- _WHAT THE EXERCISE ASKS_: Give each line of the records again exactly and omit every picture.

- _DATA SUPPLIED_:

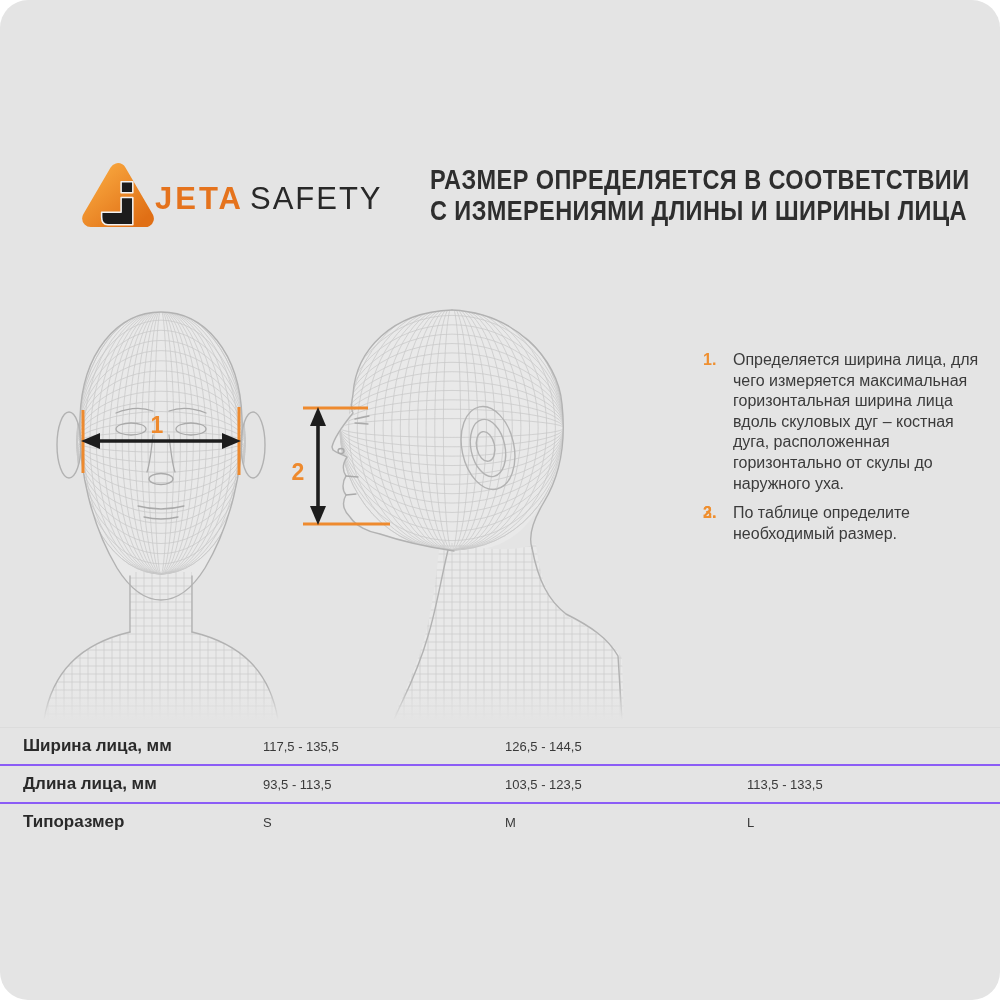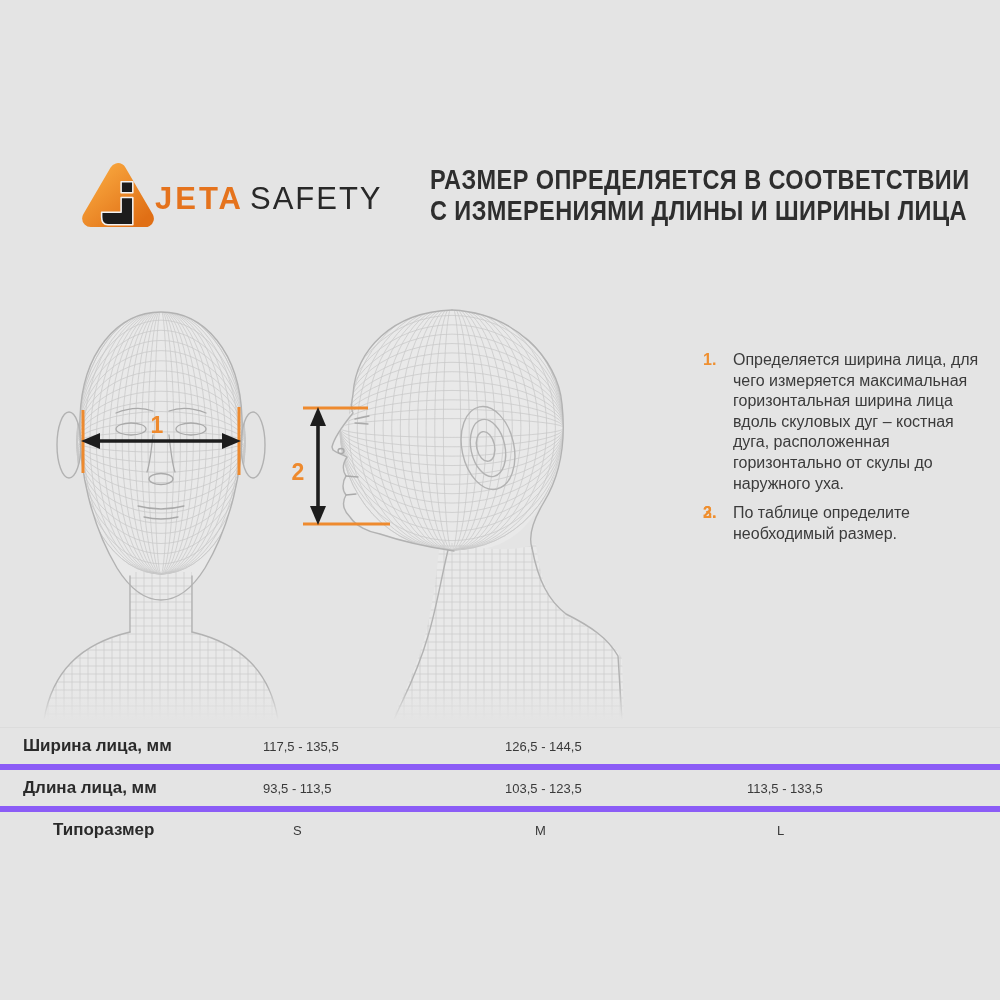--- a/index.html
+++ b/index.html
@@ -1,20 +1,21 @@
 <!DOCTYPE html>
 <html><head>
 <meta charset="utf-8">
 <style>
   html,body{margin:0;padding:0;}
   .page{
     position:relative;width:1000px;height:1000px;overflow:hidden;
     background:#e4e4e4;
     font-family:"Liberation Sans", sans-serif;
     color:#3b3b3b;
+    border-radius:28px;
   }
   .abs{position:absolute;}
 
   
   .brand-logo{left:79px;top:158px;width:78px;height:82px;}
   .brand-text{left:155px;top:181px;white-space:nowrap;font-size:31px;letter-spacing:3px;}
   .brand-jeta{color:#e5731d;font-weight:bold;}
   .brand-safety{color:#282828;font-weight:normal;letter-spacing:2px;margin-left:6px;}
 
   
@@ -41,23 +42,23 @@
   
   .steps{left:703px;top:350px;width:285px;}
   .step{position:relative;padding-left:30px;margin-bottom:9px;font-size:16px;line-height:20.6px;color:#3b3b3b;width:258px;}
   .step-num{position:absolute;left:0;top:0;color:#ef8f2f;font-weight:bold;}
 
   
   .size-table{left:0;top:727px;width:1000px;border-top:1px solid #dcdcdc;}
   .t-row{
     display:grid;grid-template-columns:240px 242px 242px auto;
     align-items:center;height:36px;padding-left:23px;
-    border-bottom:6px solid #8b5cf6;
+    border-bottom:2px solid #8b5cf6;
   }
-  .t-row:last-child{border-bottom:none;margin-left:30px;}
+  .t-row:last-child{border-bottom:none;}
   .t-label{font-weight:bold;color:#2a2a2a;font-size:17px;}
   .t-val{color:#3a3a3a;font-size:13px;}
 </style>
 </head>
 <body>
 
 <div class="page">
 
   <svg class="abs brand-logo" viewBox="0 0 100 96">
     <defs>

- _WRITTEN SOLUTION_:
--- a/index.html
+++ b/index.html
@@ -1,20 +1,21 @@
 <!DOCTYPE html>
 <html><head>
 <meta charset="utf-8">
 <style>
   html,body{margin:0;padding:0;}
   .page{
     position:relative;width:1000px;height:1000px;overflow:hidden;
     background:#e4e4e4;
     font-family:"Liberation Sans", sans-serif;
     color:#3b3b3b;
+    border-radius:28px;
   }
   .abs{position:absolute;}
 
   
   .brand-logo{left:79px;top:158px;width:78px;height:82px;}
   .brand-text{left:155px;top:181px;white-space:nowrap;font-size:31px;letter-spacing:3px;}
   .brand-jeta{color:#e5731d;font-weight:bold;}
   .brand-safety{color:#282828;font-weight:normal;letter-spacing:2px;margin-left:6px;}
 
   
@@ -41,23 +42,23 @@
   
   .steps{left:703px;top:350px;width:285px;}
   .step{position:relative;padding-left:30px;margin-bottom:9px;font-size:16px;line-height:20.6px;color:#3b3b3b;width:258px;}
   .step-num{position:absolute;left:0;top:0;color:#ef8f2f;font-weight:bold;}
 
   
   .size-table{left:0;top:727px;width:1000px;border-top:1px solid #dcdcdc;}
   .t-row{
     display:grid;grid-template-columns:240px 242px 242px auto;
     align-items:center;height:36px;padding-left:23px;
-    border-bottom:6px solid #8b5cf6;
+    border-bottom:2px solid #8b5cf6;
   }
-  .t-row:last-child{border-bottom:none;margin-left:30px;}
+  .t-row:last-child{border-bottom:none;}
   .t-label{font-weight:bold;color:#2a2a2a;font-size:17px;}
   .t-val{color:#3a3a3a;font-size:13px;}
 </style>
 </head>
 <body>
 
 <div class="page">
 
   <svg class="abs brand-logo" viewBox="0 0 100 96">
     <defs>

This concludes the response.